18 months of banging my head against walls

Typically I prefer to write about Ezra’s progress and the good things that happen. It’s more uplifting and inspiring to read about how things are working out. It also helps me focus on the positive. You might have noticed that since my second to last post (BEST DAY EVER), I have hardly posted. That is because unfortunately most of our volunteers quit out of personal reasons, ranging from new job to pregnancy. So not only have I been trying to find a school for Ezra here in the Netherlands, I’ve also had to run the program with just 3 volunteers, and do most of the work myself. In the last six weeks we have tried to find Ezra a school here, and we’ve come up blank. The following is an account of what we’ve done since coming to the Netherlands 18 months ago (actually 2 months by now). Remember that as you read, I’m not being negative. I’m just stating things as they are. This post is intended to give you insight into how judging a child by a label (like Autism, ADHD, American, IQ 75) can curtail his future, and leave him to fend for himself. I posted this on my other blog.
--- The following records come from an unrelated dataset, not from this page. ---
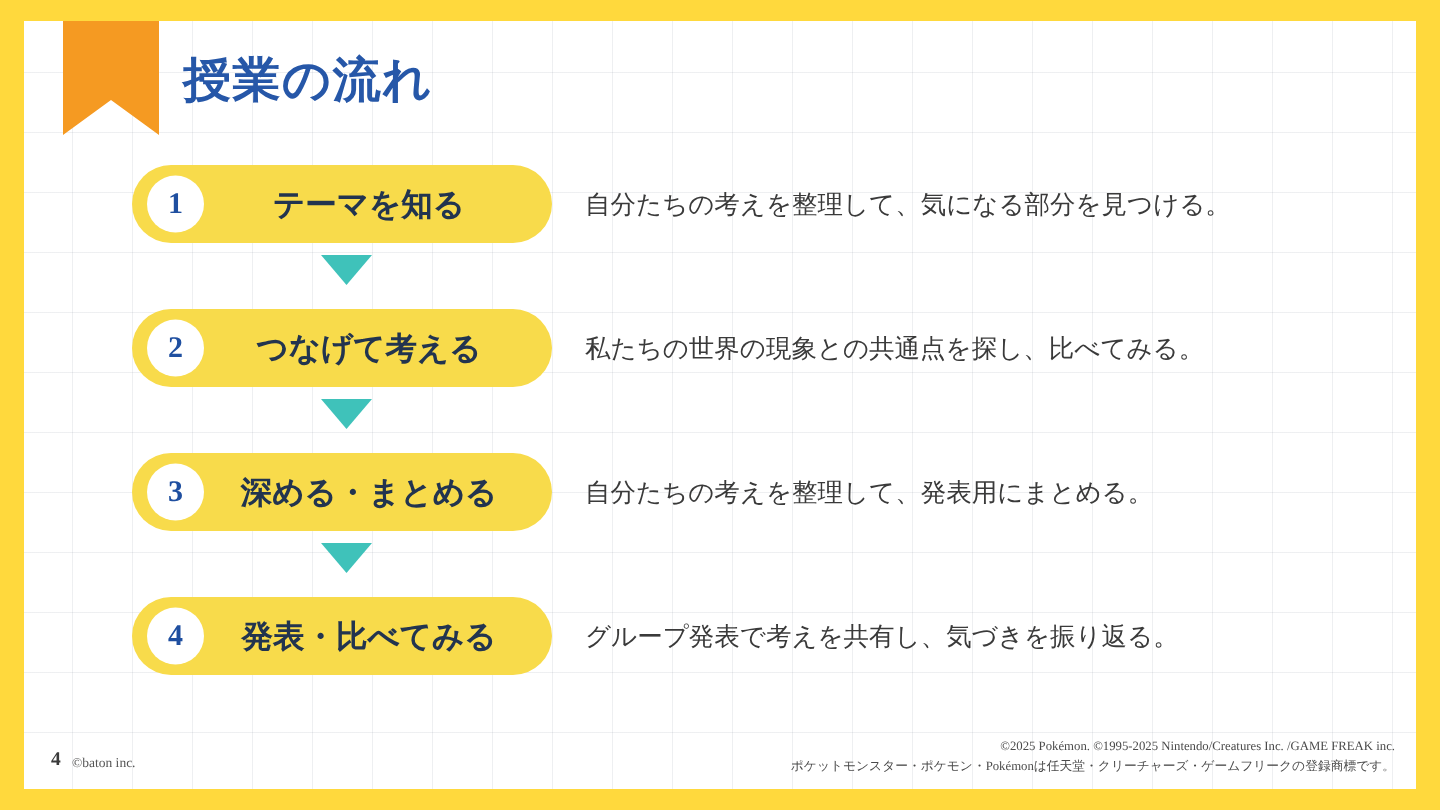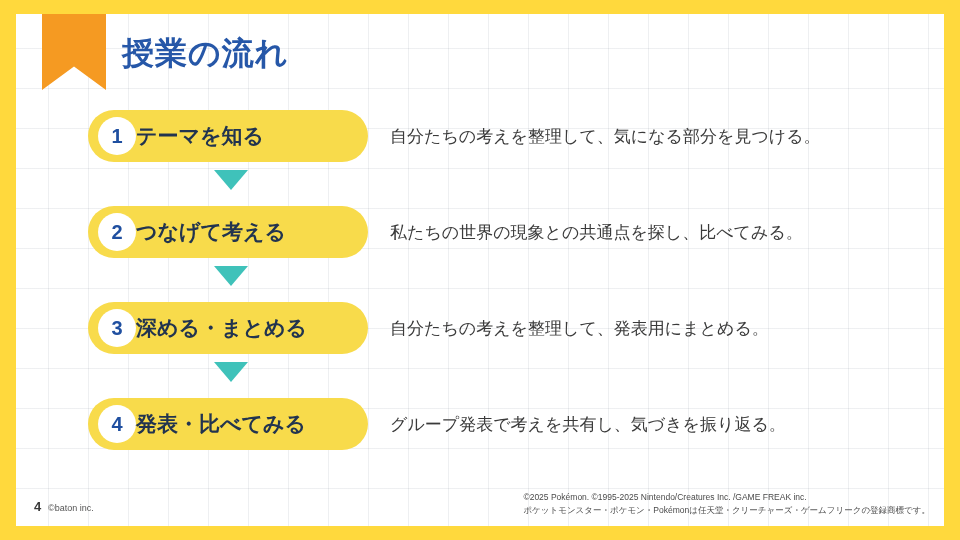--- a/index.html
+++ b/index.html
@@ -6,20 +6,21 @@
   body{
     width:960px;height:540px;overflow:hidden;
     font-family:"Liberation Sans","DejaVu Sans",sans-serif;
     background:#ffd93d;
   }
   .slide{
     position:relative;width:960px;height:540px;
     background:#ffd93d;
     box-sizing:border-box;
     padding:14px 16px;
+    font-family:Liberation Serif, serif;
   }
   .canvas{
     position:relative;width:100%;height:100%;
     background-color:#ffffff;
     background-image:
       linear-gradient(to right, rgba(125,135,150,0.13) 1px, transparent 1px),
       linear-gradient(to bottom, rgba(125,135,150,0.13) 1px, transparent 1px);
     background-size:40px 40px;
     background-position:-8px -6px;
     overflow:hidden;
@@ -60,21 +61,21 @@
   }
   .num-circle{
     width:38px;height:38px;border-radius:50%;
     background:#ffffff;
     margin-left:10px;
     display:flex;align-items:center;justify-content:center;
     font-size:20px;font-weight:bold;color:#1f4fa0;
     flex:0 0 auto;
   }
   .pill-label{
-    flex:1;text-align:left;
+    flex:1;text-align:center;
     font-size:21px;font-weight:bold;color:#22344f;
     padding-right:12px;
     white-space:nowrap;
   }
   .desc{
     margin-left:22px;
     font-size:17px;color:#3a3a3a;
     white-space:nowrap;
   }
   .arrow-wrap{
@@ -92,21 +93,21 @@
   .footer-page{
     position:absolute;left:18px;bottom:12px;
     font-size:13px;font-weight:bold;color:#3a3a3a;
   }
   .footer-brand{
     position:absolute;left:32px;bottom:13px;
     font-size:9px;color:#555;
   }
   .footer-copy{
     position:absolute;right:14px;bottom:10px;
-    text-align:left;
+    text-align:right;
     font-size:8.5px;line-height:1.45;color:#4a4a4a;
   }
 </style>
 </head>
 <body>
 
 <div class="slide">
   <div class="canvas">
 
     <div class="ribbon"></div>

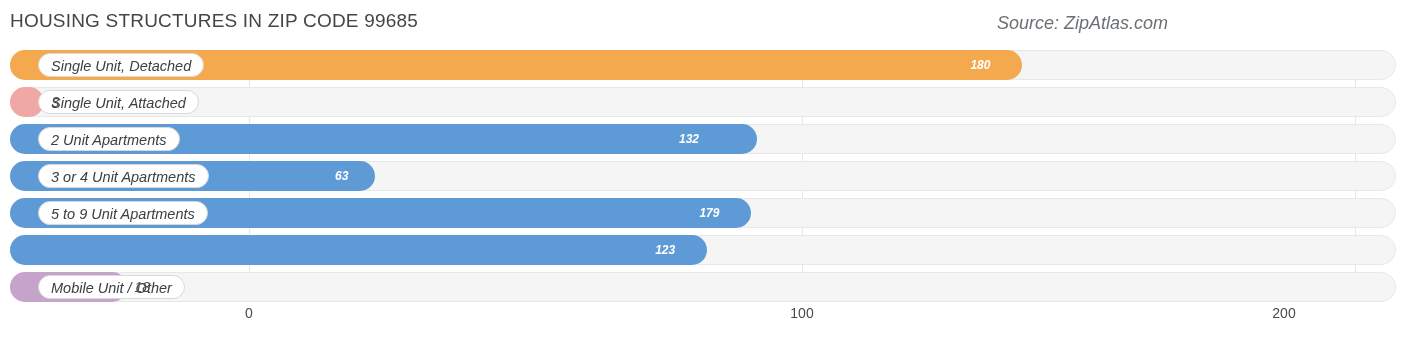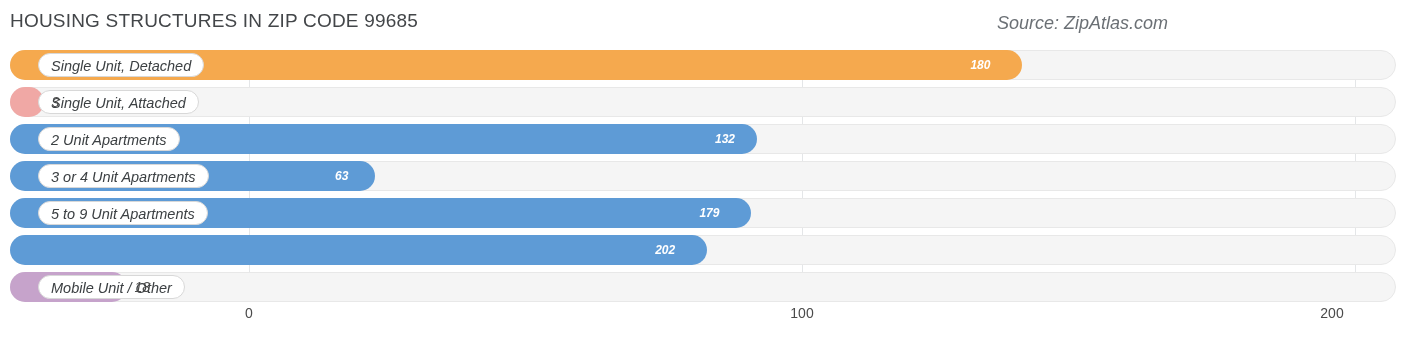--- a/index.html
+++ b/index.html
@@ -150,44 +150,44 @@
     <div class="row" style="top: 37px;">
       <div class="track"></div>
       <div class="bar" style="width: 33.59px; background: rgb(240, 168, 165);"></div>
       <div class="label-pill">Single Unit, Attached</div>
       <div class="val-outside" style="left: 41.59px;">3</div>
     </div>
     <div class="row" style="top: 74px;">
       <div class="track"></div>
       <div class="bar" style="width: 746.96px; background: rgb(94, 155, 214);"></div>
       <div class="label-pill">2 Unit Apartments</div>
-      <div class="val-inside" style="left: 705px; text-align: center;">132</div>
+      <div class="val-inside" style="left: 669px; text-align: center;">132</div>
     </div>
     <div class="row" style="top: 111px;">
       <div class="track"></div>
       <div class="bar" style="width: 365.39px; background: rgb(94, 155, 214);"></div>
       <div class="label-pill">3 or 4 Unit Apartments</div>
       <div class="val-inside" style="left: 325px;">63</div>
     </div>
     <div class="row" style="top: 148px;">
       <div class="track"></div>
       <div class="bar" style="width: 741.43px; background: rgb(94, 155, 214);"></div>
       <div class="label-pill">5 to 9 Unit Apartments</div>
       <div class="val-inside" style="left: 689.43px;">179</div>
     </div>
     <div class="row" style="top: 185px;">
       <div class="track"></div>
       <div class="bar" style="width: 697.19px; background: rgb(94, 155, 214);"></div>
-      <div class="val-inside" style="left: 645.19px;">202</div>
+      <div class="val-inside" style="left: 645.19px;">123</div>
     </div>
     <div class="row" style="top: 222px;">
       <div class="track"></div>
       <div class="bar" style="width: 116.54px; background: rgb(198, 163, 203);"></div>
       <div class="label-pill">Mobile Unit / Other</div>
       <div class="val-outside" style="left: 124.54px;">18</div>
     </div>
   </div>
 
 <div class="axis" id="axis">
     <div class="tick" style="left: 239px;">0</div>
     <div class="tick" style="left: 792px; text-align: center;">100</div>
-    <div class="tick" style="left: 1322px; text-align: right;">200</div>
+    <div class="tick" style="left: 1274px; text-align: right;">200</div>
   </div>
 
 </body></html>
Here is an overview of my battle with the Dutch windmills of bureaucracy:

First let me explain that there is something called PGB. It’s a type of assistance the government provides to those with special needs, whose needs aren’t covered by health insurance. Health insurance is supposed to cover speech therapy and physio therapy. It does not however cover occupational therapy more than 10 hours per year. To effectively treat the sensory integration problem that underlies most autism ideally you would get at least one hour a week if not every day, for 2-3 years. So this is something you could use the PGB for, if it is obvious you need it. PGB also covers physical help at home if you’re handicapped, group therapy, parent respite in form of weekend camps for their handicapped children, etc.

Here is a chronology of the help I’ve been trying to get for Ezra:

Calling International School, Therapists, etc. No answer until September when school is in.

Finally get people on the phone. Make appointments 2 weeks to 3 months from now for initial intake. Then you get an appointment after that 3 weeks later to see if you can get help (therapies etc.)
International school says: “we don’t want a child with problems.”
I get an appointment with Bureau Jeugdzorg (youth office) responsible for giving the diagnosis of help. I explain exactly what I want, and that I need PGB in order to do the Floortime therapy as prescribed by Dr. Greenspan.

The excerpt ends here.